Looks like I officially get to be apart of the surprisingly large group of people who call them selves FibroWarriors. Do I get a pin or something? Chronically Fabulous maybe…or Sick Club? Fibro Chic? No? Okay then…
Spent the better part of the day at the Rheumatologist. I had a pressure point exam, ultra sound of my wrist and fingers and some other lab work done as well as a very informative lecture about Fibromyalgia–mostly stuff I already knew because of my dad’s ex-girlfriend has Fibro. Also a lot of you spoonies have Fibro and have been wonderful in my diagnosis journey.
I’m a little relived that they’re leaning away from Lupus but also a bit nervous and depressed because there are less treatment options for fibro than lupus and other autoimmune diseases. My internist didn’t want to go the fibro route because I’m young, fairly active and I don’t have all the symptoms (no IBS–yet–thank God!). But the Rhematologist is almost positive its fibro, but she is ruling out everything else before making a final diagnosis. Fibro would account for my widespread pain and chest pain but I’d rather her rule out everything else first. She also told me to do some research, look into a yoga class and also for a physical therapist. The sad thing is, they’ve stopped looking at pain reduction and are now looking into pain management. And this is why:
Fibromyalgia is a pain disorder, not an autoimmune disease. Now this doesn’t make me(or any of you) any less of a spoonie than before. It’s still a chronic illness, just not an autoimmune illness. The fatigue, horrible pain, allodynia(did I spell that right?), light and temperature sensitivity are awful things to live with–which is why some people make major life style changes because of this.
I used to run, dance and weight train in my early college days, not to mention I was working retail and tossing around fifty pound bags of dog food every day. But as the symptoms got more intense I sort of fell out of my routine because it hurt so much to even stand. Supposedly, if you stick with it your body gets used to it and the pain actually improves so I guess its worth a try, right? I’m also looking into vitamins to help battle the fatigue since I’m probably going to have to weed caffeine out of my diet. *sobs*
I don’t exactly eat healthy…I mean…I don’t eat junk food. But my eating habits aren’t healthy. When you’re in a lot of pain, food is the last thing on your mind. I usually get nauseous when I hurt really bad so I rely on peanut butter, bananas and string cheese to get me through the day. That’s not a lot of protein. Apparently loosing thirty pounds in nine months with no noticeable life style change other than my no meat rule isn’t healthy either. This prompted my doctor to recommend me to a blood specialist–just in case. I also received a lecture about making sure I eat properly.
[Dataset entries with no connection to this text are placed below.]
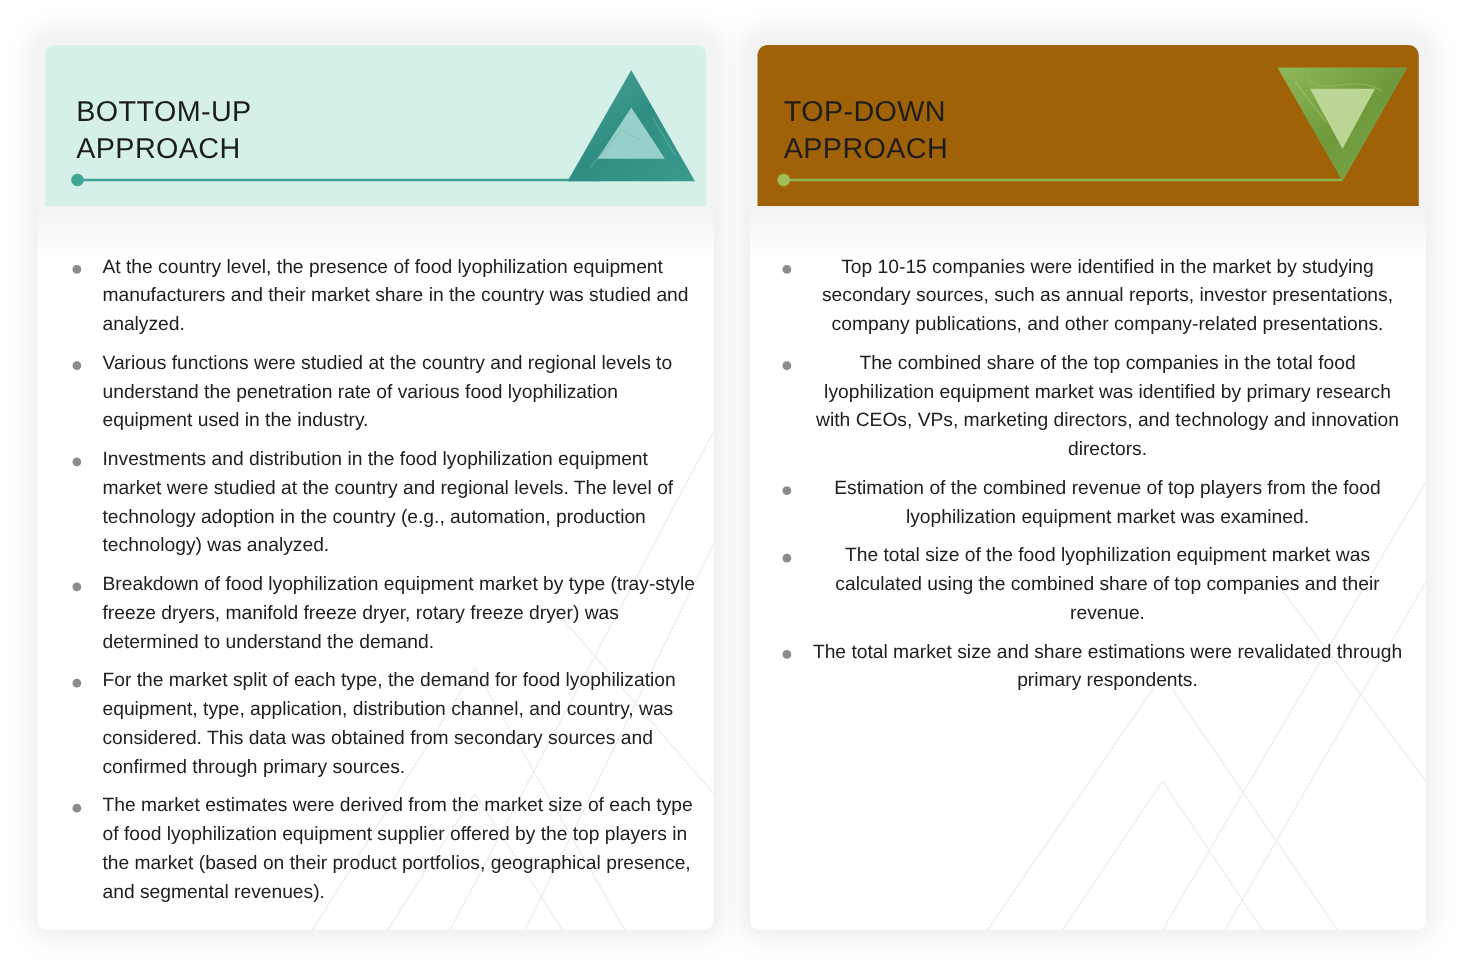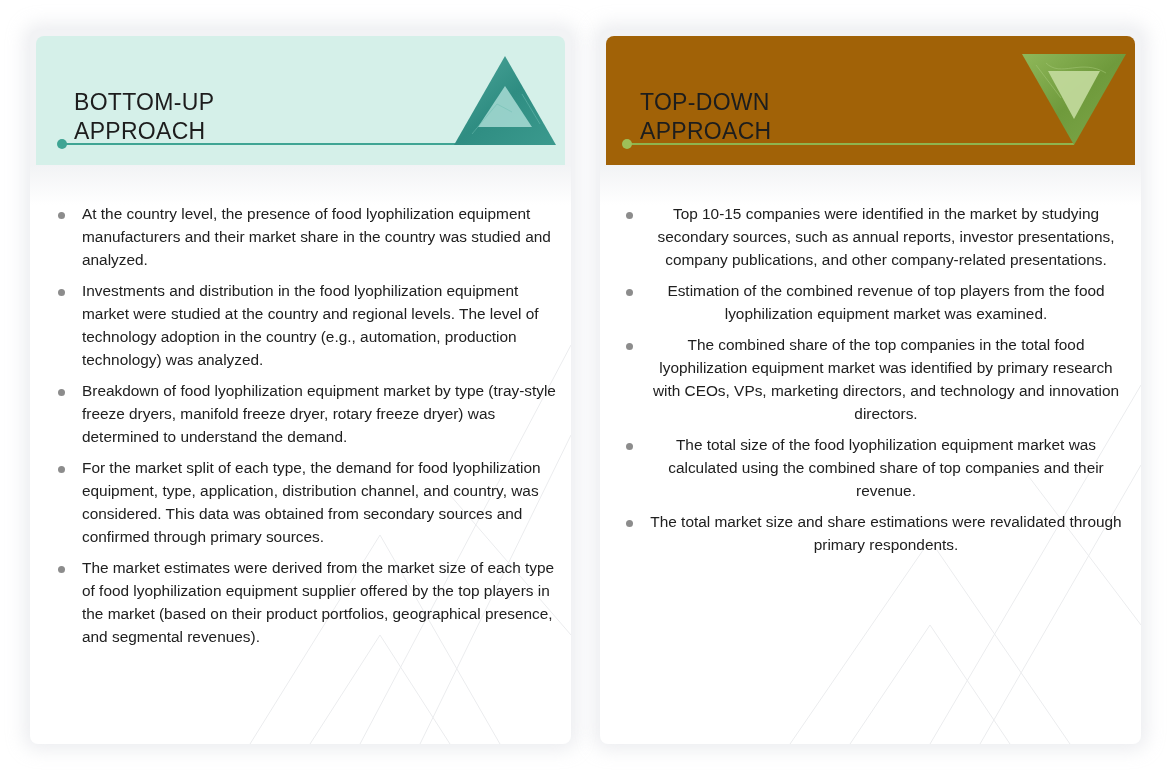--- a/index.html
+++ b/index.html
@@ -23,7 +23,7 @@
   .right .card-header { background:#a16207; }
   .card-title {
     position:absolute; left:22px; top:36px; font-size:23px; line-height:29px;
-    color:#1d1d1d; letter-spacing:0.3px; margin:16px; font-weight:normal;
+    color:#1d1d1d; letter-spacing:0.3px; margin:3px; font-weight:normal;
   }
   .right .card-title { left:18px; }
   .rule {

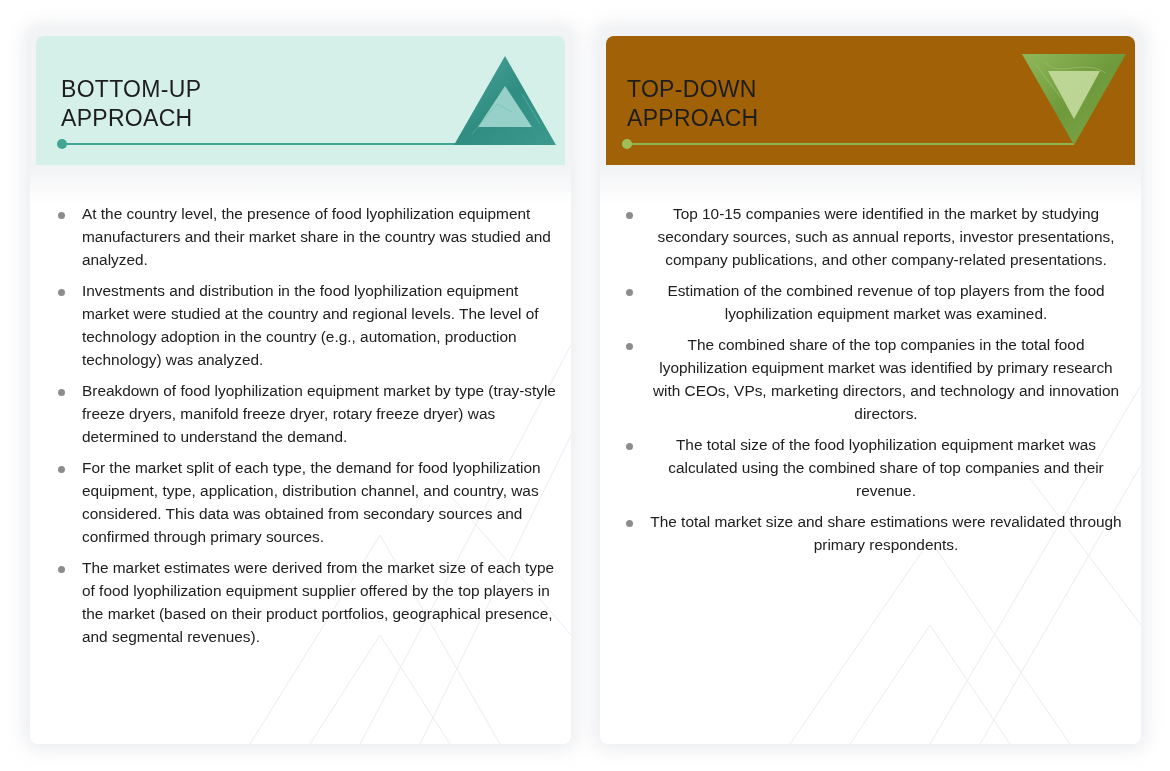--- a/index.html
+++ b/index.html
@@ -94,6 +94,7 @@
     </svg>
     <ul class="points">
       <li><span class="bullet"></span><span>At the country level, the presence of food lyophilization equipment manufacturers and their market share in the country was studied and analyzed.</span></li>
+      <li><span class="bullet"></span><span>Various functions were studied at the country and regional levels to understand the penetration rate of various food lyophilization equipment used in the industry.</span></li>
       <li><span class="bullet"></span><span>Investments and distribution in the food lyophilization equipment market were studied at the country and regional levels. The level of technology adoption in the country (e.g., automation, production technology) was analyzed.</span></li>
       <li><span class="bullet"></span><span>Breakdown of food lyophilization equipment market by type (tray-style freeze dryers, manifold freeze dryer, rotary freeze dryer) was determined to understand the demand.</span></li>
       <li><span class="bullet"></span><span>For the market split of each type, the demand for food lyophilization equipment, type, application, distribution channel, and country, was considered. This data was obtained from secondary sources and confirmed through primary sources.</span></li>

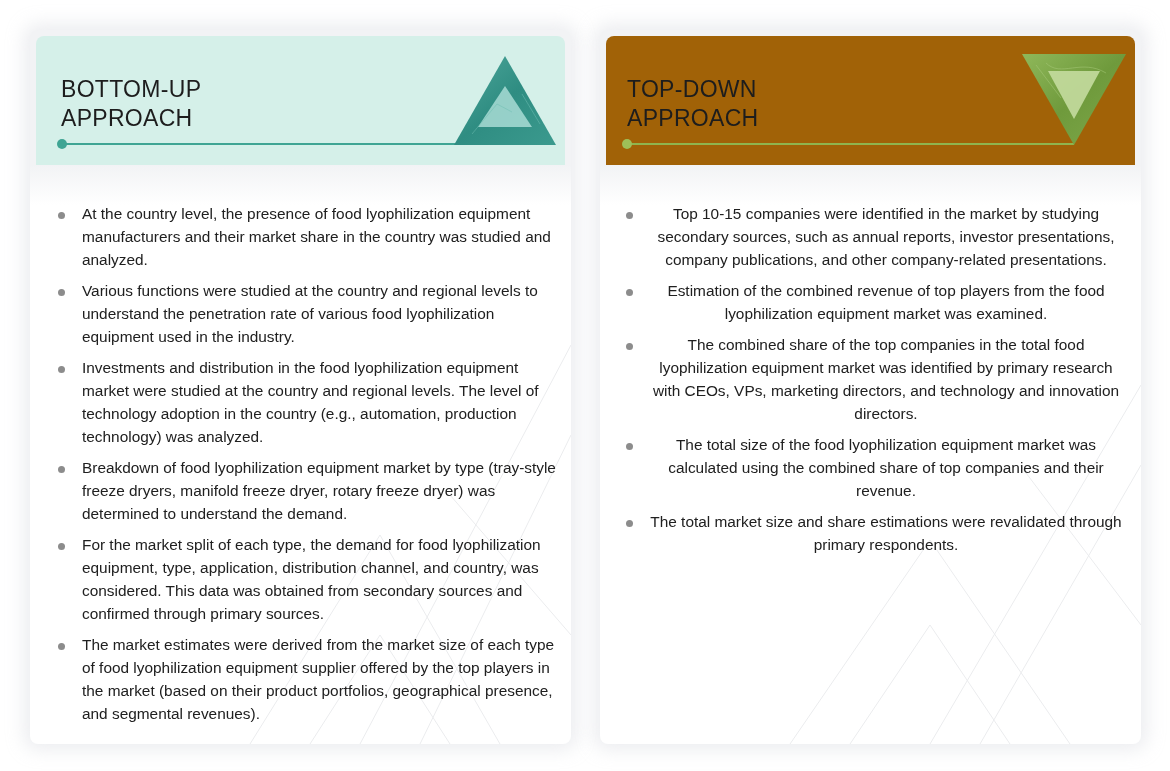--- a/index.html
+++ b/index.html
@@ -136,8 +136,8 @@
     </svg>
     <ul class="points">
       <li><span class="bullet"></span><span>Top 10-15 companies were identified in the market by studying secondary sources, such as annual reports, investor presentations, company publications, and other company-related presentations.</span></li>
+      <li><span class="bullet"></span><span>The combined share of the top companies in the total food lyophilization equipment market was identified by primary research with CEOs, VPs, marketing directors, and technology and innovation directors.</span></li>
       <li><span class="bullet"></span><span>Estimation of the combined revenue of top players from the food lyophilization equipment market was examined.</span></li>
-      <li><span class="bullet"></span><span>The combined share of the top companies in the total food lyophilization equipment market was identified by primary research with CEOs, VPs, marketing directors, and technology and innovation directors.</span></li>
       <li><span class="bullet"></span><span>The total size of the food lyophilization equipment market was calculated using the combined share of top companies and their revenue.</span></li>
       <li><span class="bullet"></span><span>The total market size and share estimations were revalidated through primary respondents.</span></li>
     </ul>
I am going to focus more on healthy substitutes for what I call my ‘spoonie diet’. I’m currently on a quinoa and black bean kick, I just I hate cooking. Never fear! I have it all planned out, when Anita and I move in together she will cook all the veggies in the world for me because she doesn’t eat meat either. Together we will make each other healthier. #spooniesunite!
I’m going to get back to my research and morning decaffeinated tea. I’ll write again soon. Promise.